### Goal of the exercise
Which lines run from the one containing "- $ repo init" to the end of the entries below? Reproduce them exactly, both ends included.

Change listing data
==*==

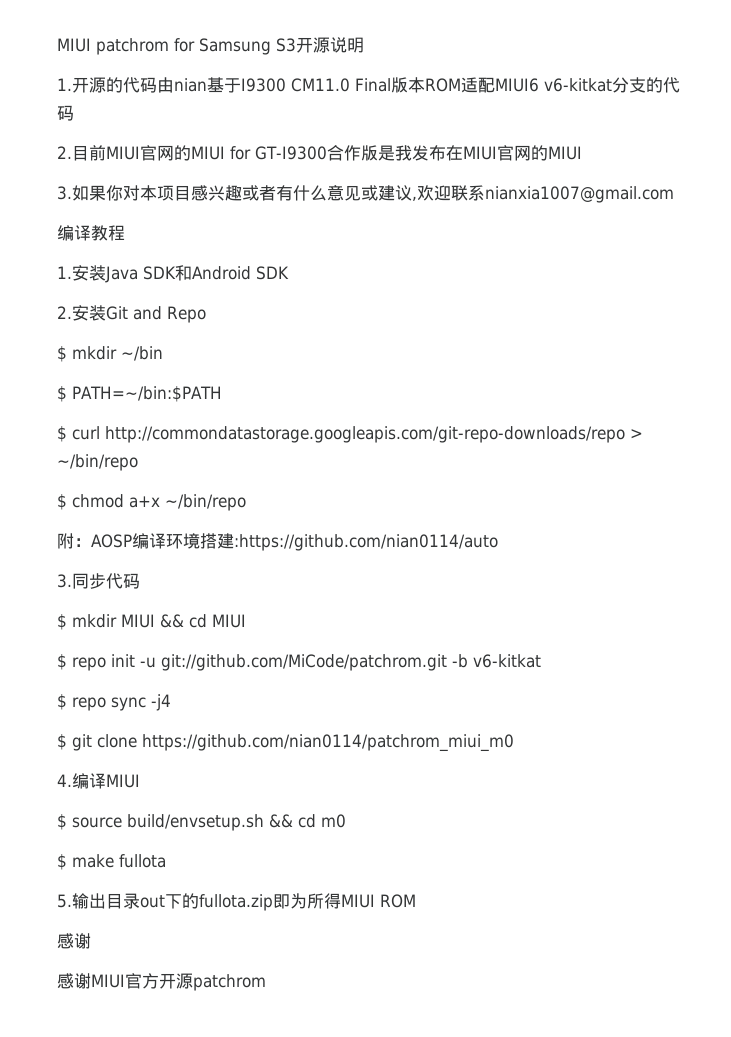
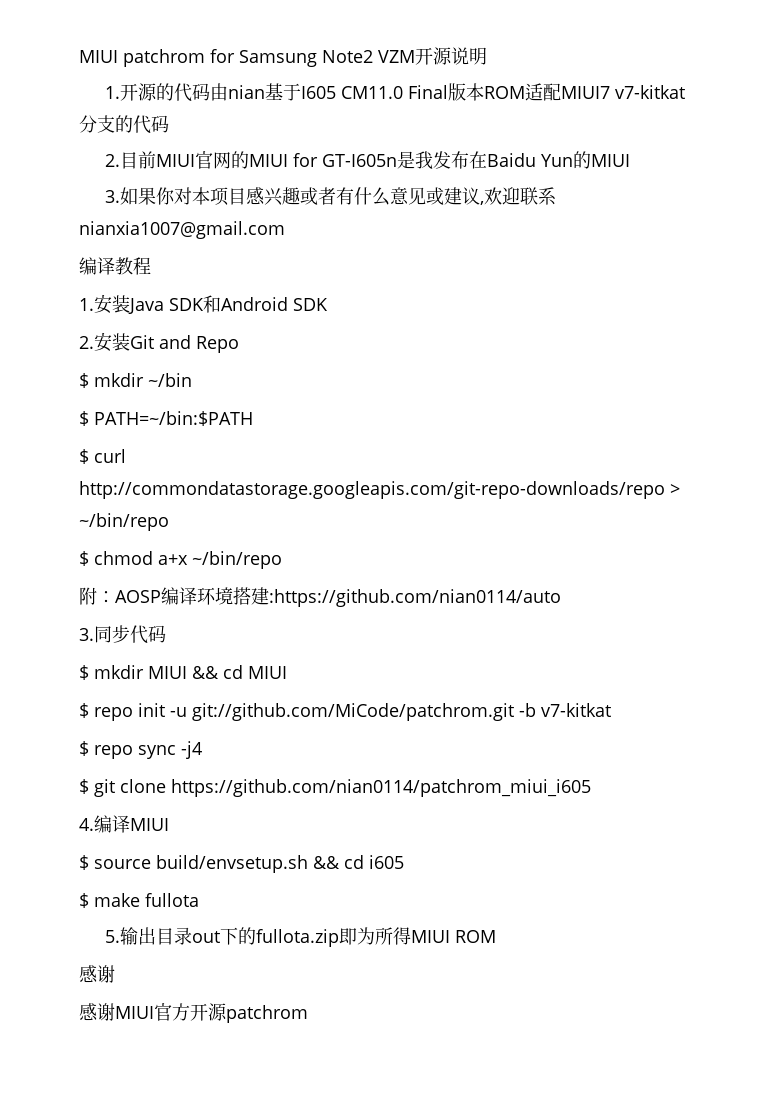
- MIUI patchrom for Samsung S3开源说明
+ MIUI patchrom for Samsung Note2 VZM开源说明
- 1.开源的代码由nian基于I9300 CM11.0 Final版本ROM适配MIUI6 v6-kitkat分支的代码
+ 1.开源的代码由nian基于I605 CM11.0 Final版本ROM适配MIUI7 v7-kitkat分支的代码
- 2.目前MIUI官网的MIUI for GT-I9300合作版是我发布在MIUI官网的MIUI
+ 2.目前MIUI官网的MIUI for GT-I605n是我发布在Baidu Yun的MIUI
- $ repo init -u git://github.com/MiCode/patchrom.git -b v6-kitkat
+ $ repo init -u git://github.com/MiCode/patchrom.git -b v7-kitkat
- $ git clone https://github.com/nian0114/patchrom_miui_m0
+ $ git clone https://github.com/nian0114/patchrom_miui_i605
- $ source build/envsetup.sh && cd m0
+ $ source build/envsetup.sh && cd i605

==*==

### Answer to this task
- $ repo init -u git://github.com/MiCode/patchrom.git -b v6-kitkat
+ $ repo init -u git://github.com/MiCode/patchrom.git -b v7-kitkat
- $ git clone https://github.com/nian0114/patchrom_miui_m0
+ $ git clone https://github.com/nian0114/patchrom_miui_i605
- $ source build/envsetup.sh && cd m0
+ $ source build/envsetup.sh && cd i605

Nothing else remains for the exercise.